This was too amusing to pass up. Aren’t we all tremendously relieved to know that men do not in fact think of sex every 7 seconds? It turns out, it’s at somewhat more graspable intervals.
Now, as to who started the 7-second rumor long, long ago – who can say? And the once an hour update? Does that stat rate any cred, given that it’s a study with such a small and narrow demographic?
As for sex flash, that’s my term for a passing thought, a visual, an urge, a whatever the interpreters of such data might choose to include.
By the way, may I specify that the population in the study in question is comprised of 120 college students aged 18 to 25? Now there’s a representative sample!
But not to worry. There were also 163 women on hand for comparative purposes, and conclusions that nonetheless may prove no surprise.
Lest you doubt my (dubious?) reportage – the Huffington Post article I’m referencing states:
men do think about sex more than women… but nowhere near as frequently as the oft-quoted, origin-unknown “every seven seconds” … And men don’t think about sex much more than they think about food (18 times a day) and sleep (11 times a day), the research showed.
You see? Men and women are more alike than we realize! And our mommas didn’t steer us entirely wrong telling us the way to a man’s heart was through his stomach. It’s just not the only way.

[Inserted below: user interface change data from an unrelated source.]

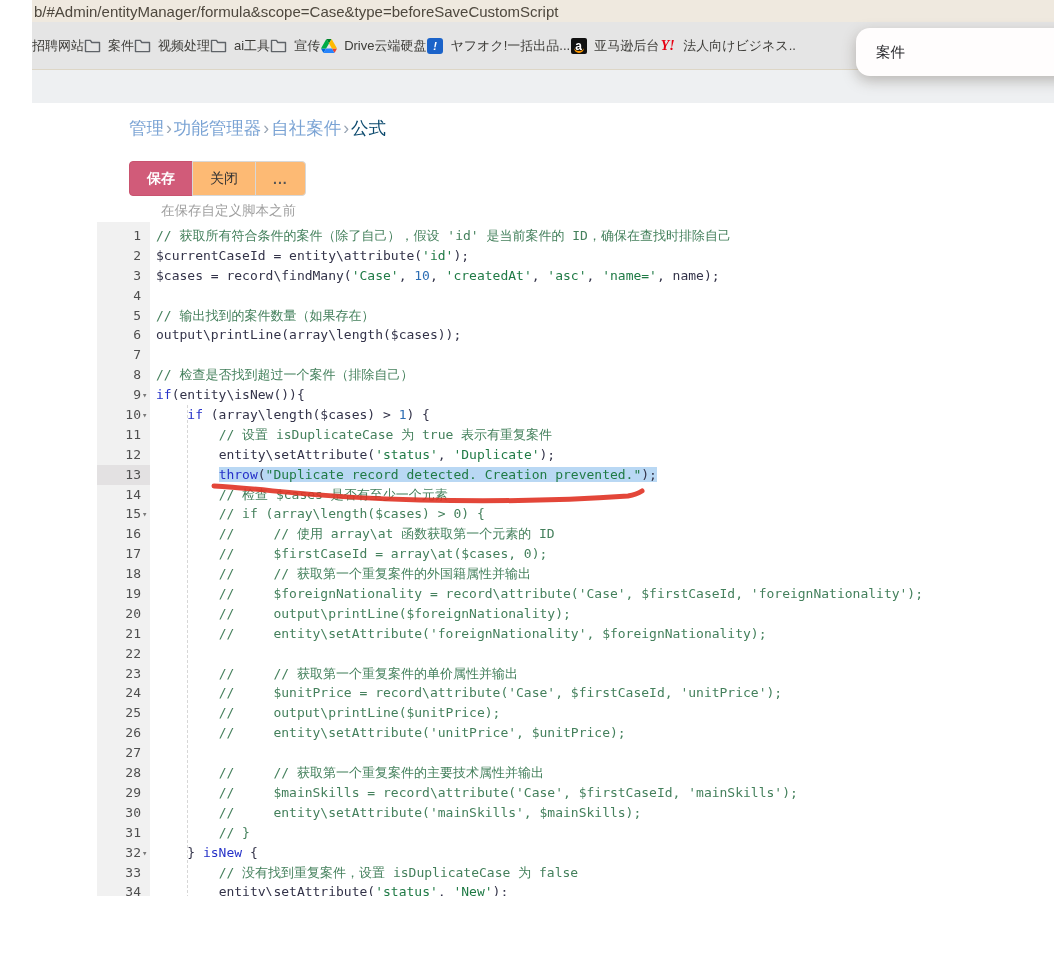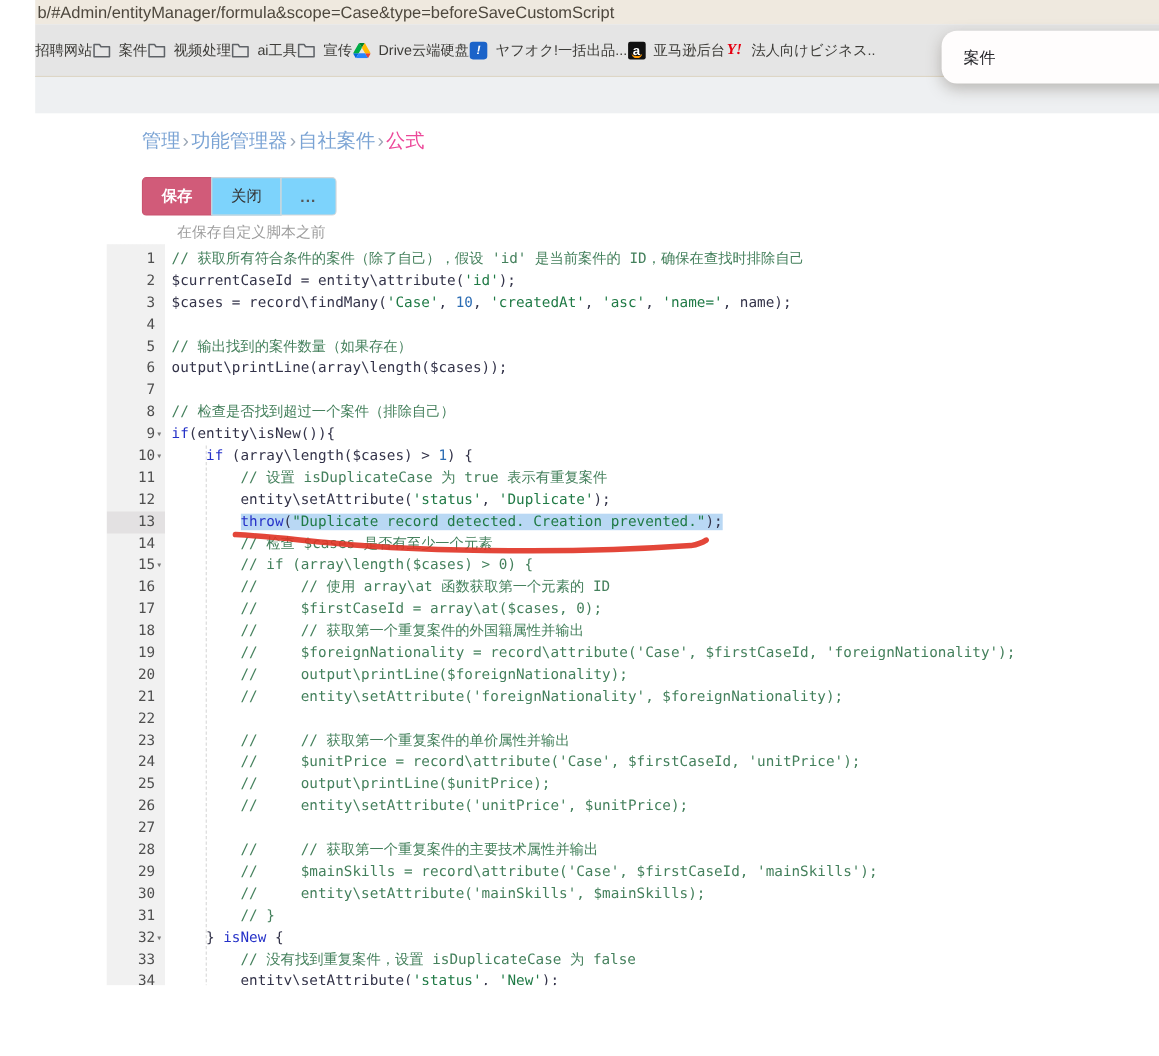--- a/index.html
+++ b/index.html
@@ -24,23 +24,23 @@
   
   .popup{position:absolute;top:28px;right:-22px;width:252px;height:48px;background:#fffdfd;
          border-radius:14px;box-shadow:0 5px 14px rgba(100,90,80,.38);z-index:60;
          display:flex;align-items:center;justify-content:space-between;
          padding:0 24px 0 20px;box-sizing:border-box;font-size:14.5px;color:#26262a;}
   
   .content{padding-left:97px;}
   .breadcrumb{margin-top:10px;font-size:17.5px;height:30px;display:flex;align-items:center;gap:2px;}
   .breadcrumb a{color:#7aa3d4;text-decoration:none;cursor:pointer;}
   .breadcrumb .sep{color:#9aa6b5;}
-  .breadcrumb .cur{color:#ec4899;}
+  .breadcrumb .cur{color:#0c4a6e;}
   .btn-row{margin-top:18px;display:flex;align-items:flex-end;}
-  .btn{height:35px;padding:0 17px;font-size:14px;border:1px solid #d8d8d8;background:#7dd3fc;color:#333;
+  .btn{height:35px;padding:0 17px;font-size:14px;border:1px solid #d8d8d8;background:#fdba74;color:#333;
        margin-left:-1px;cursor:pointer;font-family:inherit;}
   .btn:first-child{border-radius:4px 0 0 4px;margin-left:0;}
   .btn:last-child{border-radius:0 4px 4px 0;letter-spacing:1px;font-weight:bold;color:#555;}
   .btn-danger{background:#d15b79;border-color:#c9536f;color:#fff;font-weight:bold;}
   .subtitle{margin-top:6px;font-size:13.5px;color:#9e9e9e;height:17px;margin-left:32px;}
   
   .editor{position:absolute;top:222px;left:97px;right:0;bottom:0;
           background:linear-gradient(to right,#f1f1f1 53px,#ffffff 53px);
           font-family:"DejaVu Sans Mono","Liberation Mono",monospace;font-size:13px;
           padding-top:4px;overflow:hidden;}

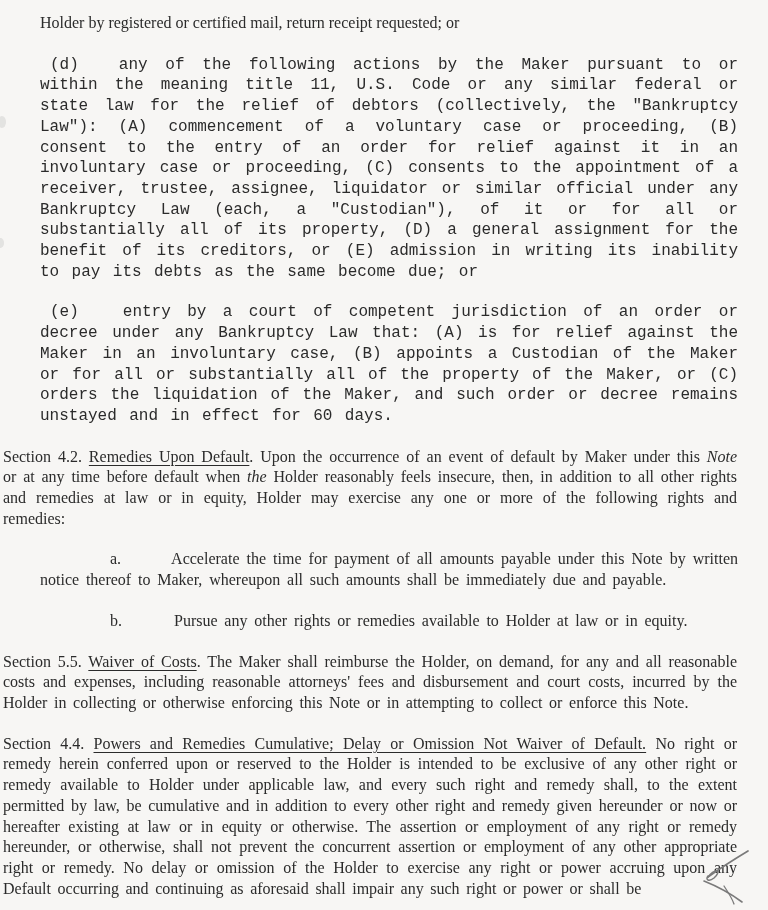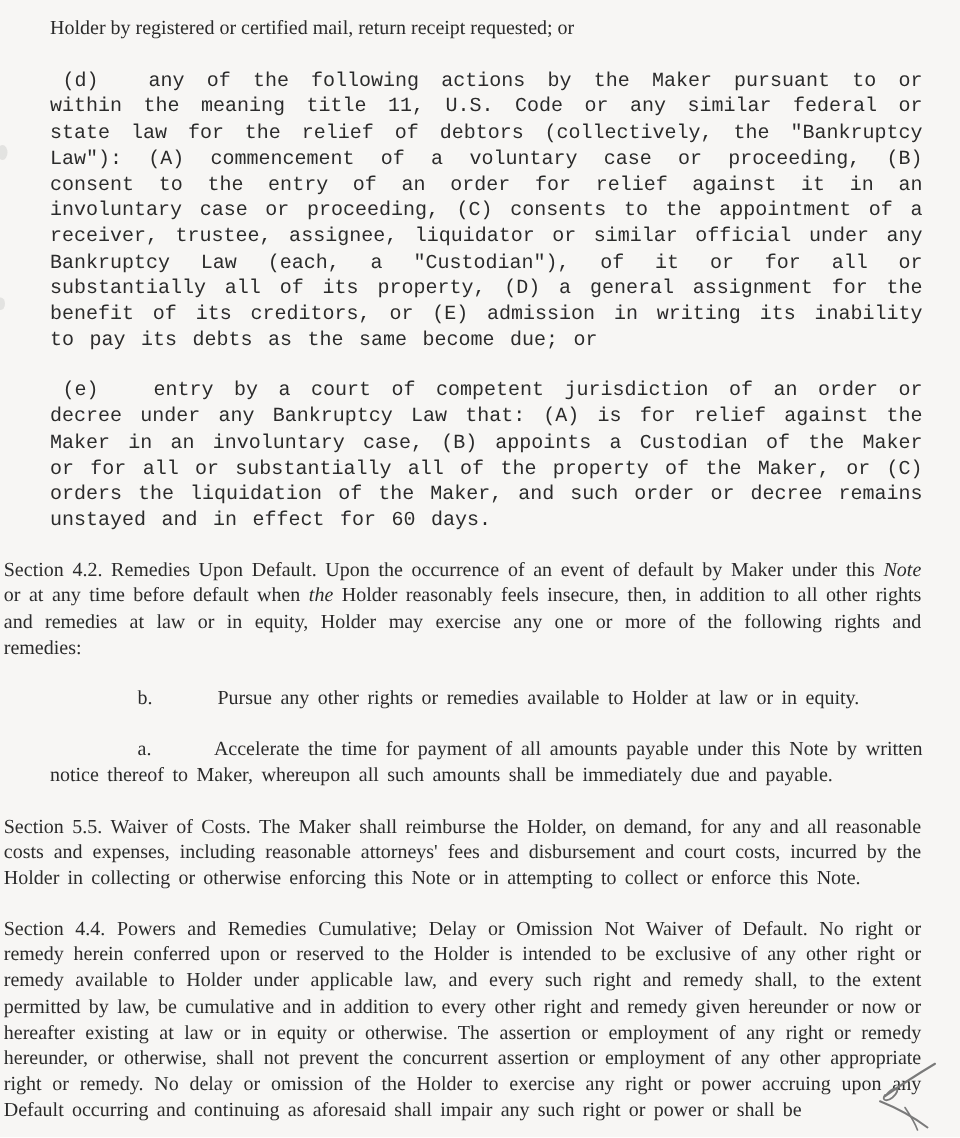--- a/index.html
+++ b/index.html
@@ -22,20 +22,21 @@
   .p-item  { margin: 0 30px 20px 40px; text-indent: 10px; word-spacing: 2.8px; font-family: Liberation Mono, monospace; }
   .p-sec   { margin: 0 31px 20px 3px;  word-spacing: 2.6px; }
   .p-a     { margin: 0 30px 20px 40px; text-indent: 70px; word-spacing: 2.8px; }
   .p-b     { margin: 0 30px 20px 40px; padding-left: 138px; text-indent: -68px; text-align: left; word-spacing: 2.8px; }
   .tab { display: inline-block; }
   .w40 { width: 40px; }
   .w44 { width: 44px; }
   .w50 { width: 50px; }
   .w52 { width: 52px; }
   .u {
+    text-decoration: underline;
     text-decoration-thickness: 1.3px;
     text-underline-offset: 2.5px;
   }
   .i { font-style: italic; }
   .signature {
     position: absolute;
     right: 14px;
     bottom: 2px;
     width: 76px;
     height: 62px;
@@ -57,23 +58,23 @@
   <div class="artifact artifact-2"></div>
 
   <p class="para p-first"><span>Holder by registered or certified mail, return receipt requested; or</span></p>
 
   <p class="para p-item"><span>(d)</span><span class="tab w40"></span><span>any of the following actions by the Maker pursuant to or within the meaning title 11, U.S. Code or any similar federal or state law for the relief of debtors (collectively, the "Bankruptcy Law"): (A) commencement of a voluntary case or proceeding, (B) consent to the entry of an order for relief against it in an involuntary case or proceeding, (C) consents to the appointment of a receiver, trustee, assignee, liquidator or similar official under any Bankruptcy Law (each, a "Custodian"), of it or for all or substantially all of its property, (D) a general assignment for the benefit of its creditors, or (E) admission in writing its inability to pay its debts as the same become due; or</span></p>
 
   <p class="para p-item"><span>(e)</span><span class="tab w44"></span><span>entry by a court of competent jurisdiction of an order or decree under any Bankruptcy Law that: (A) is for relief against the Maker in an involuntary case, (B) appoints a Custodian of the Maker or for all or substantially all of the property of the Maker, or (C) orders the liquidation of the Maker, and such order or decree remains unstayed and in effect for 60 days.</span></p>
 
   <p class="para p-sec"><span>Section 4.2. </span><span class="u">Remedies Upon Default</span><span>. Upon the occurrence of an event of default by Maker under this </span><span class="i">Note</span><span> or at any time before default when </span><span class="i">the</span><span> Holder reasonably feels insecure, then, in addition to all other rights and remedies at law or in equity, Holder may exercise any one or more of the following rights and remedies:</span></p>
 
+  <p class="para p-a"><span>a.</span><span class="tab w50"></span><span>Accelerate the time for payment of all amounts payable under this Note by written notice thereof to Maker, whereupon all such amounts shall be immediately due and payable.</span></p>
+
   <p class="para p-b"><span>b.</span><span class="tab w52"></span><span>Pursue any other rights or remedies available to Holder at law or in equity.</span></p>
-
-  <p class="para p-a"><span>a.</span><span class="tab w50"></span><span>Accelerate the time for payment of all amounts payable under this Note by written notice thereof to Maker, whereupon all such amounts shall be immediately due and payable.</span></p>
 
   <p class="para p-sec"><span>Section 5.5. </span><span class="u">Waiver of Costs</span><span>. The Maker shall reimburse the Holder, on demand, for any and all reasonable costs and expenses, including reasonable attorneys' fees and disbursement and court costs, incurred by the Holder in collecting or otherwise enforcing this Note or in attempting to collect or enforce this Note.</span></p>
 
   <p class="para p-sec"><span>Section 4.4. </span><span class="u">Powers and Remedies Cumulative; Delay or Omission Not Waiver of Default.</span><span> No right or remedy herein conferred upon or reserved to the Holder is intended to be exclusive of any other right or remedy available to Holder under applicable law, and every such right and remedy shall, to the extent permitted by law, be cumulative and in addition to every other right and remedy given hereunder or now or hereafter existing at law or in equity or otherwise. The assertion or employment of any right or remedy hereunder, or otherwise, shall not prevent the concurrent assertion or employment of any other appropriate right or remedy. No delay or omission of the Holder to exercise any right or power accruing upon any Default occurring and continuing as aforesaid shall impair any such right or power or shall be</span></p>
 
   <svg class="signature" viewBox="0 0 76 62" fill="none" xmlns="http://www.w3.org/2000/svg">
     <path d="M70 5 C60 11, 44 21, 30 31" stroke="#7a7a7a" stroke-width="1.7" stroke-linecap="round"></path>
     <path d="M30 31 C38 21, 44 25, 36 32 C31 36, 27 34, 30 30" stroke="#7a7a7a" stroke-width="1.5" stroke-linecap="round"></path>
     <path d="M26 35 C36 39, 52 47, 64 56" stroke="#7a7a7a" stroke-width="1.6" stroke-linecap="round"></path>
     <path d="M46 40 C50 46, 54 52, 56 58" stroke="#7a7a7a" stroke-width="1.3" stroke-linecap="round"></path>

May I add that as the mother of two college sons, I can anecdotally vouch for the persistence of thoughts on food? I base this on the Empty Fridge Syndrome (do consult your DSM) – when my young gentlemen and friends gather in the house.
Likewise, with sample data of approximately 17 teens in periodic residence, I can authenticate the instances of sleep. Surely that number is sufficient for extrapolation to the entire male population, no?
I always wondered about the 7-second statistic, imagining that some bored researcher had watched Tom Ewell and Marilyn Monroe a few too many times (a surplus of six perhaps?) and simply landed on Lucky Seven as pleasing to his postulating palate.
There is a bit more to the study (and the article). All of which leaves me shaking my head.
- How many other gender myths are yet to be busted – or for that matter – created?
- How many of our tuition dollars are being used for similarly critical research pursuits?